E, a capela, o ator cantou, com emoção, versos de imensa força romântica, que anunciavam a necessidade da chegada de pessoa amada e importante, muito aguardada. Sem retórica, apenas com um gesto (a letra L) e sorriso largo, ele encerrou seu agradecimento. Sob aplausos calorosos.

“Green Grass”, produção chileno-japonesa, dirigida por Ignácio Ruiz e protagonizada pelo nipônico Masataka Ishizaki, ambos presentes em Fortaleza, recebeu um troféu Mucuripe, o de melhor fotografia (para Victor Silva).

No terreno do curta brasileiro, além do prêmio principal atribuído ao mineiro “Big Bang” (e referendado pelo júri do Canal Brasil), outro filme se destacou — o alagoano “Infantaria”, de Laís Santos Araújo. Do júri oficial, o curta nordestino recebeu o prêmio de melhor direção. E foi escolhido como melhor curta pela Crítica (Abraccine) e pelo jornal O Povo (Troféu Samburá).

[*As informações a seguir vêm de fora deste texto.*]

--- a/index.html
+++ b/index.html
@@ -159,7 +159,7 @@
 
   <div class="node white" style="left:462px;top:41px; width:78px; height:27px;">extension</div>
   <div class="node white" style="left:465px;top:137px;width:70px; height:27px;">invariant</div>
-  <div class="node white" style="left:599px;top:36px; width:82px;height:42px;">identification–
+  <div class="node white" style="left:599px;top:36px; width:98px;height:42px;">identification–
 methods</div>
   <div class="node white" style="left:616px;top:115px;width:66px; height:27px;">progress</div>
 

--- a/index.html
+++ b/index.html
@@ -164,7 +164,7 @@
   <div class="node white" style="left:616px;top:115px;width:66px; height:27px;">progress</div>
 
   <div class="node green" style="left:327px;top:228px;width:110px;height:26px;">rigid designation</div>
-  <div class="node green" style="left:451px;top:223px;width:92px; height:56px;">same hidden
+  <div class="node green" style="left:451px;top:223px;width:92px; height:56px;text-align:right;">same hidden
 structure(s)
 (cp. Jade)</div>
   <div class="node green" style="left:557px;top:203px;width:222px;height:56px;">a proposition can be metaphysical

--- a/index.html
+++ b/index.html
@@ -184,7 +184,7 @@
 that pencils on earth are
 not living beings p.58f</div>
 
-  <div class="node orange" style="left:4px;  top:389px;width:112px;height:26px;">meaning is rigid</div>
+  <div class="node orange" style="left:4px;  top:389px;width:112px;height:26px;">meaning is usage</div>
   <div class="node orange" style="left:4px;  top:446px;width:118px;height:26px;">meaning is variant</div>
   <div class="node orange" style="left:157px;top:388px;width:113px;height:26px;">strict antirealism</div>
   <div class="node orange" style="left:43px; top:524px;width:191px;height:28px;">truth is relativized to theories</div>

O júri oficial escolheu o roteiro de “Último Domingo”, que Renan Barbosa Brandão recriou do romance “O Evangelho Segundo Jesus Cristo”, de José Saramago, para receber o Troféu Mucuripe.

A Mostra Olhar do Ceará atribuiu dois prêmios: o de melhor longa-metragem para “Escuridão na Terra da Luz”, de Popy Ribeiro, e o de melhor curta para “Ópera Sem Ingresso”, de Andrea Pires.

O longa de Ribeiro revela, em 94 minutos, pontos cartográficos e históricos da terra do sol (Fortaleza) resgatados do esquecimento pela memória de perseguidos políticos como Fausto Nilo, Ruth Cavalcanti, Helena Serra Azul, Rita Sipahi, Oswaldo Barroso, José Genoíno Neto, Válter Pinheiro, Manoel Fonseca, José Machado, entre outros. Estes testemunhos são pontuados por intervenções do arquiteto Romeu Duarte e do historiador Régis Lopes, que ajudam “a desvelar significâncias urbanísticas, históricas e políticas preservadas nestas edificações”.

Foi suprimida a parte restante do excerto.